## Setup

Load environment variables (stored in your `.env` file).

In [9]:
from dotenv import load_dotenv
load_dotenv()

True

## Download Data Set

Download a [BBC news article dataset from HuggingFace](https://huggingface.co/datasets/csebuetnlp/xlsum) and preview the data.

In [1]:
from datasets import load_dataset
dataset = load_dataset("csebuetnlp/xlsum", "english", split="train")
dataset[15]

{'id': 'uk-scotland-highlands-islands-51206457',
 'url': 'https://www.bbc.com/news/uk-scotland-highlands-islands-51206457',
 'title': 'New virtual reality experience of Scottish waters',
 'summary': "Scotland's opportunities for sailing and boating on rivers, lochs and seas are being promoted in a new campaign.",
 'text': "A series of 360 degree virtual reality videos have been produced as part of #MustSeaScotland. St Kilda, Islay, Skye and Inverness Marina are among the locations featured. Sail Scotland has created the campaign with other organisations, including the National Trust for Scotland and VisitScotland.
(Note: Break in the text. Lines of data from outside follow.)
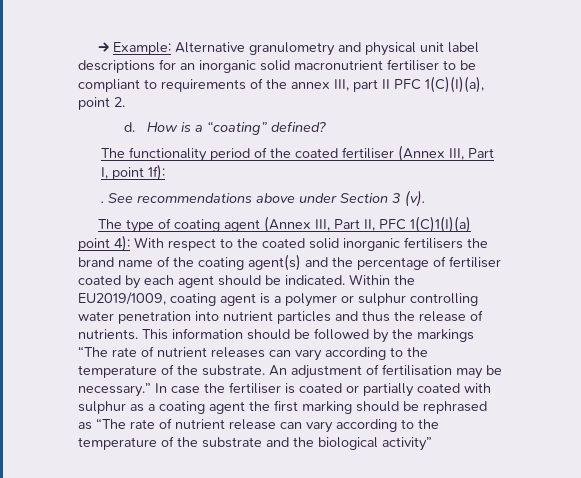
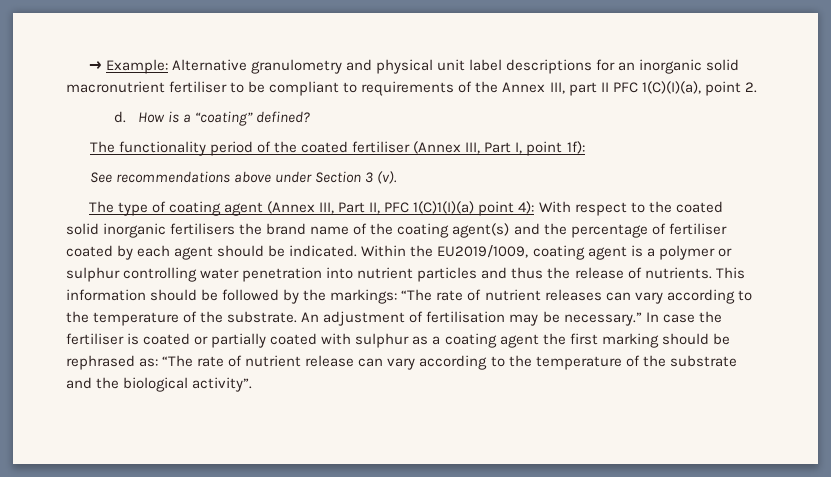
- → Example: Alternative granulometry and physical unit label descriptions for an inorganic solid macronutrient fertiliser to be compliant to requirements of the annex III, part II PFC 1(C)(I)(a), point 2.
+ → Example: Alternative granulometry and physical unit label descriptions for an inorganic solid macronutrient fertiliser to be compliant to requirements of the Annex III, part II PFC 1(C)(I)(a), point 2.
- .
- This information should be followed by the markings “The rate of nutrient releases can vary according to the temperature of the substrate.
+ This information should be followed by the markings: “The rate of nutrient releases can vary according to the temperature of the substrate.
- In case the fertiliser is coated or partially coated with sulphur as a coating agent the first marking should be rephrased as “The rate of nutrient release can vary according to the temperature of the substrate and the biological activity”
+ In case the fertiliser is coated or partially coated with sulphur as a coating agent the first marking should be rephrased as: “The rate of nutrient release can vary according to the temperature of the substrate and the biological activity”.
The campaign comes during Scotland's Year of Coasts and Waters 2020. All images are the copyright of Airborne Lens."}

## Store Data in Vector Database

Instantiate in-memory [ChromaDB](https://www.trychroma.com/) Vector Database client with a new, empty collection.

In [3]:
import chromadb
chroma_client = chromadb.Client()
# chroma_client.delete_collection(name="bbc_news_articles")
collection = chroma_client.create_collection(name="bbc_news_articles")

Add news articles to the vector database. Since we aren't providing our own custom embeddings, ChromaDB uses the [Sentence Transformers](https://www.sbert.net/) `all-MiniLM-L6-v2` model to create the embeddings automatically.

In [4]:
metadata = [
    {
        "title": x["title"], 
        "summary": x["summary"],
    } for x in dataset.to_list()
]

number_of_articles = 50

import time
t0 = time.time()
collection.add(
    ids=dataset['id'][:number_of_articles],
    documents=dataset['text'][:number_of_articles],
    metadatas=metadata[:number_of_articles],
)
time.time() - t0

1.8107349872589111

## Query Large Language Model

In [17]:
from langchain.llms import OpenAI
from langchain import PromptTemplate, LLMChain

llm = OpenAI()

Create prompt template

In [20]:
template = """Question: {question}

Here's some relevant news articles that you can use to help you answer the question. Each separate article is separated by the text <article separator>:
{relevant_data}"""

prompt = PromptTemplate(template=template, input_variables=["question", "relevant_data"])
llm_chain = LLMChain(prompt=prompt, llm=llm)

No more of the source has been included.